To the extent that an Overseas Shareholder is entitled to and would otherwise
receive New JFJ Shares under the Scheme, either because no Election, or a
partial Election, for the Cash Option was made or because an Excess
Application for the Cash Option is scaled back in accordance with the Scheme,
then (unless they have satisfied the Directors and the JFJ Directors that
they are entitled to receive and hold New JFJ Shares without breaching any
relevant securities laws and without the need for compliance on the part of
the Company or JFJ with any overseas laws, regulations, filing requirements
or the equivalent) such New JFJ Shares will be issued to the Liquidators as
nominees for the relevant Overseas Shareholder and sold by the Liquidators in
the market (which shall be done by the Liquidators without regard to the
personal circumstances of the relevant Excluded JSGI Shareholder and the value
of the Ordinary Shares held by the relevant Excluded JSGI Shareholder) and the
net proceeds of such sale (after deduction of any costs incurred in effecting
such sale) will be paid: (i) to the relevant Excluded JSGI Shareholder
entitled to them as soon as reasonably practicable, and in any event no later
than 10 Business Days after the date of sale, save that entitlements of less
than £5.00 per Excluded JSGI Shareholder will be retained in the Liquidation
Pool; or (ii) in respect of Sanctions Restricted Persons at the sole and
absolute discretion of the Liquidators and will be subject to applicable laws
and regulations.

 

Costs

The Manager has undertaken to make a contribution equal to the total fixed
costs of the transaction of each of JFJ and JSGI (the "JPMorgan Costs
Contribution"), contingent on the transaction being fully implemented and
subject to JPMorgan agreeing the costs being incurred.

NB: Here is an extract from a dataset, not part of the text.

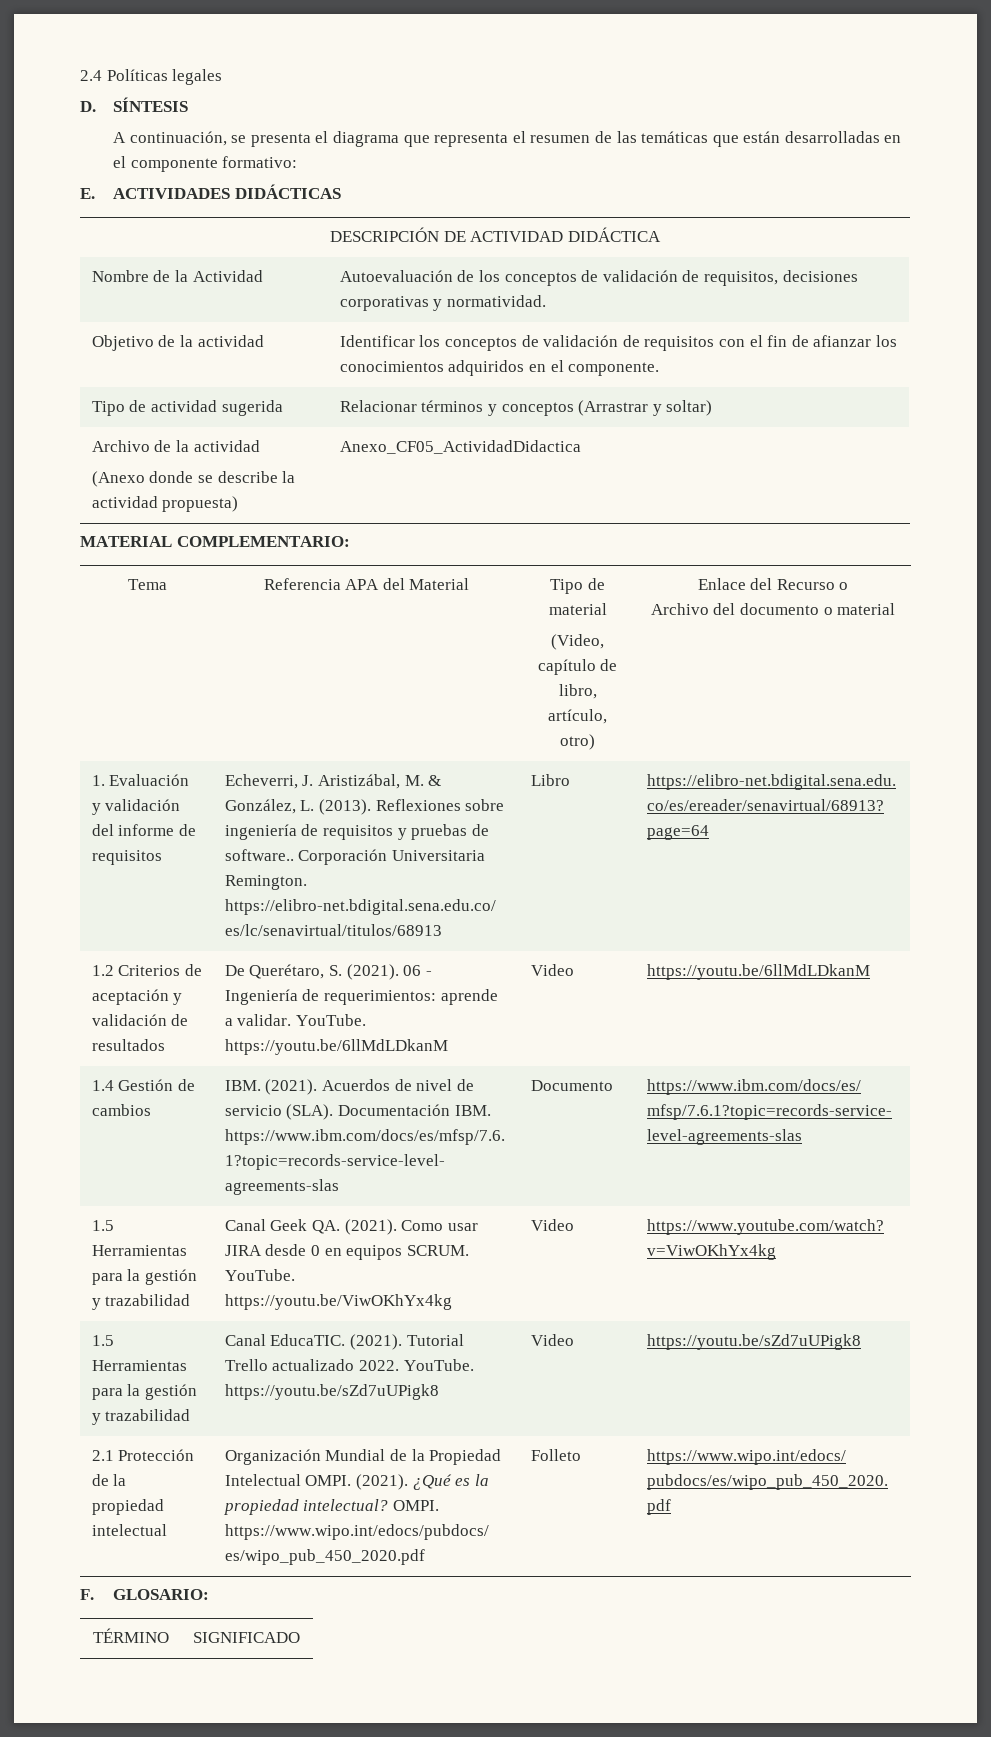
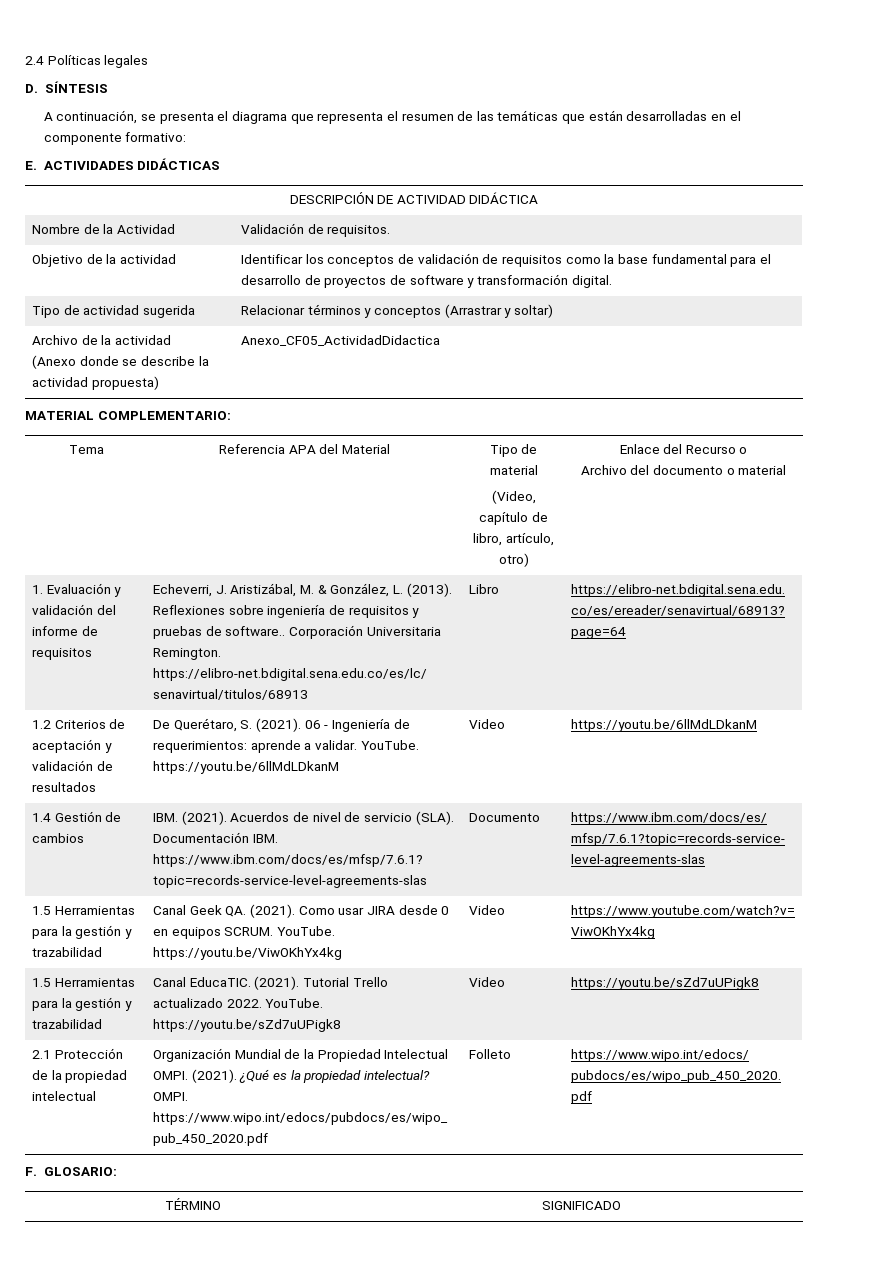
- Nombre de la Actividad | Autoevaluación de los conceptos de validación de requisitos, decisiones corporativas y normatividad.
+ Nombre de la Actividad | Validación de requisitos.
- Objetivo de la actividad | Identificar los conceptos de validación de requisitos con el fin de afianzar los conocimientos adquiridos en el componente.
+ Objetivo de la actividad | Identificar los conceptos de validación de requisitos como la base fundamental para el desarrollo de proyectos de software y transformación digital.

For the avoidance of
doubt, the following costs shall not constitute fixed costs of the transaction
for the purposes of calculating the JPMorgan Costs Contribution: (i) any costs
of the realignment and/or realisation are separate to these costs and
apportioned to the transaction as described in the Circular; (ii) any
realignment costs, stamp duty, SDRT or other transaction tax incurred by JFJ
for the acquisition of the Rollover Pool, which costs shall be borne solely by
JFJ, but which, for the avoidance of doubt, will not be reflected in the JFJ
FAV; and (iii) listing fees in respect of the listing of the New JFJ Shares
issued in connection with the Scheme, which costs shall be borne by JFJ, but
which, for the avoidance of doubt, will not be reflected in the JFJ FAV.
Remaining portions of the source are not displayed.